When I started, I kept breaking piping bags because my icing was too thick, underestimating the time required, and overestimating what kind of artistic vision I could pull off. Eventually, I figured out my cookie groove, and these days, although the process is long, I have a much better idea of what’s involved. I don’t find myself covered in powdered sugar, mopping up puddles of royal icing, or willing my cookies to dry. It takes some repetition and patience to understand what the process will look like for you.
7. People love homemade cookies, no matter what they look like, because you made them.
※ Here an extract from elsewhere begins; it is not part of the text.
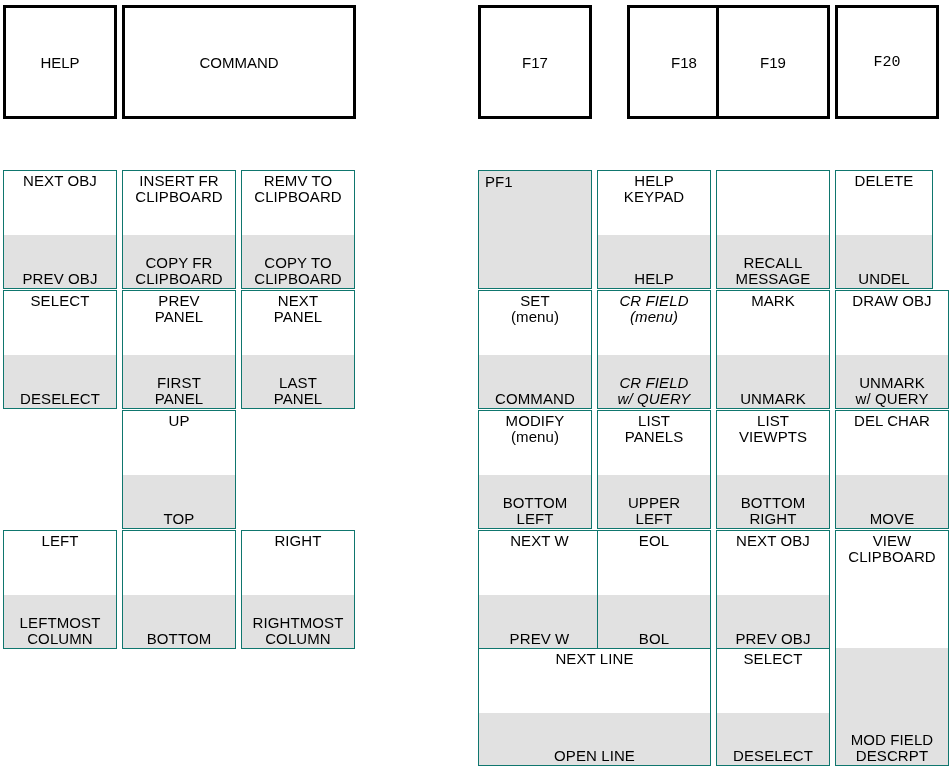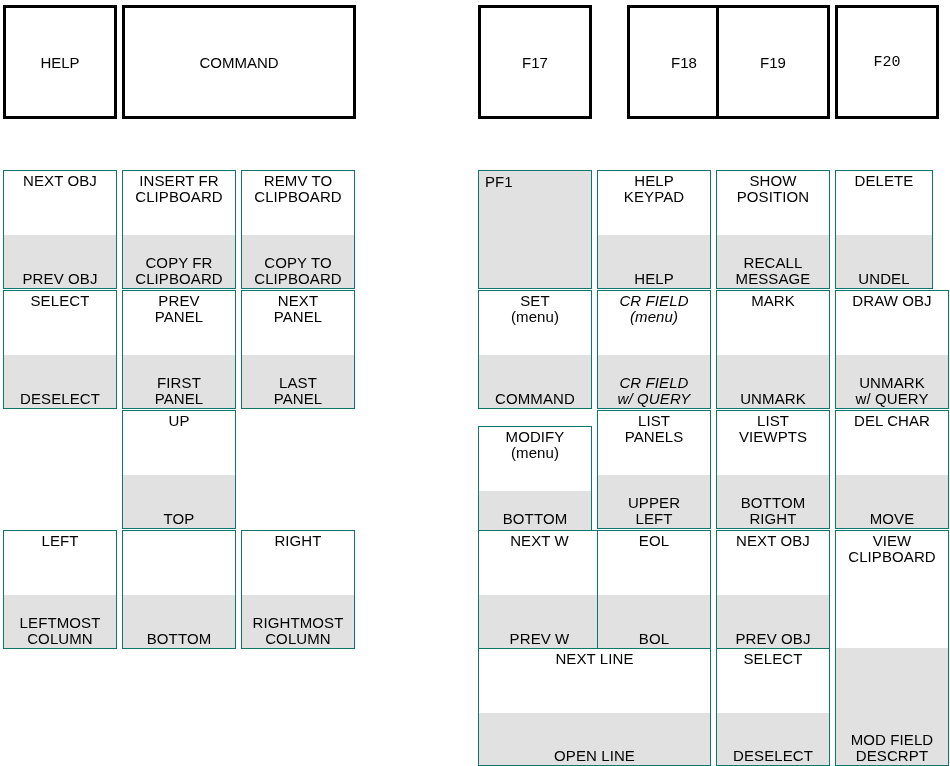"SHOW" div.half { html: <div>SHOW<br>POSITION</div> -> none }
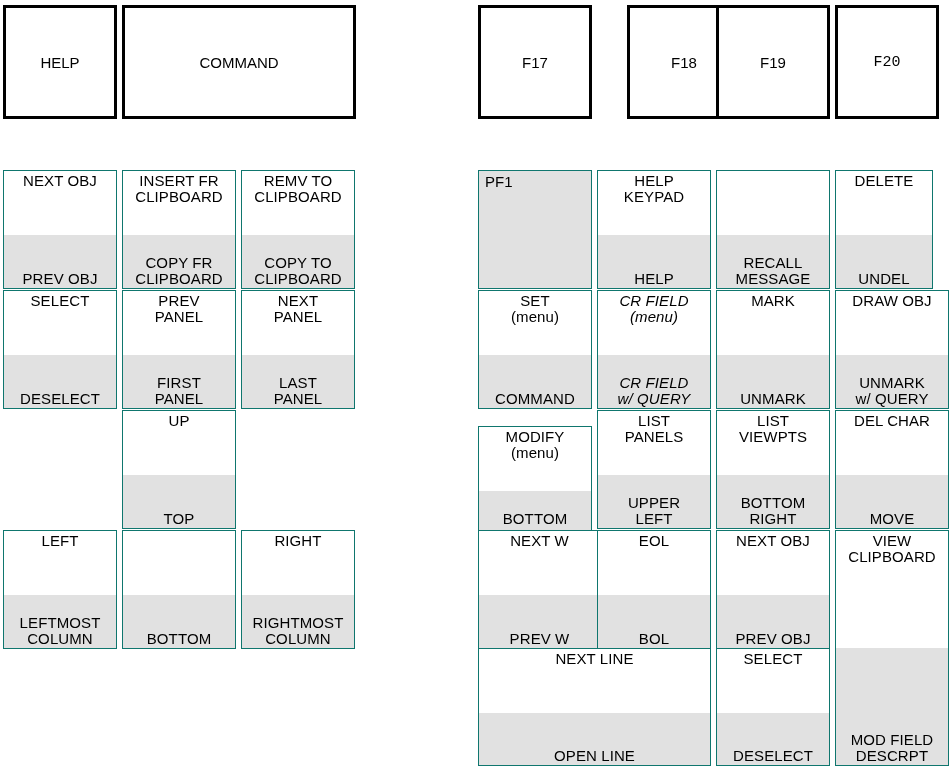"MODIFY" div.key { margin-top: 16px -> none }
This is the most important point. It really doesn’t matter what homemade cookies look like. So experiment! Make messes! Pawn off your attempts to willing tasters, and no one will complain. For those of you who find me by searching “how to decorate sugar cookies with canned frosting” — I can see you! — yes, you can do that. You should do that, if it will save your sanity. No judgement here. (As to “how,” um, you open the frosting and slap it on the cookies.) However, I feel strongly that cookies should taste good, so find recipes you love and go to town. You can do it!







I love the way your cookies always come out! They look so professional, not to mention delicious. I’d love to attempt this myself sometime and when I do, I’m following your tips!
I’m always so impressed with your cookie creations. I figured they took a lot of time, but…wow! That’s some dedication right there. But as you said, they are always appreciated and well-received.
Those cookies look fabulous. I’m definitely a person who could have eaten six, if I could have gotten away with it without looking like a pig:)
Ohh, you totally could have gotten away with it! The party was dark, and people were snagging cookies all night.
Three things: You are an awesome cookie decorator. You must have a lot of patience when it comes to sugar cookies. I now want to eat all the sugar cookies!
I love this. I love your cookie decorating. I keep buying cute cutters on sale, but have yet to actually use them. This post gives me hope and motivation.
xox
You are incredible! The little hearts on the umbrellas? Amazing. I think, though, that you need patience and an attention-span to decorate like that. I have neither, which is the reason I hate sewing. However, I will admire from afar and continue with my own delicious but sloppily decorate cookies.
how long do you leave sugar cookies out when using canned icing for it to harden… Will they go stale sitting out over night? How long can you keep frosted sugar cookies Thanks
I’ve never used canned frosting like this, but I’d just let it set for a couple of hours. Jab it with a finger or a toothpick to test for hardness. Sugar cookies don’t go stale overnight as royal icing dries, but other than that, they need to be stored in an airtight container, and they should be okay for about a week.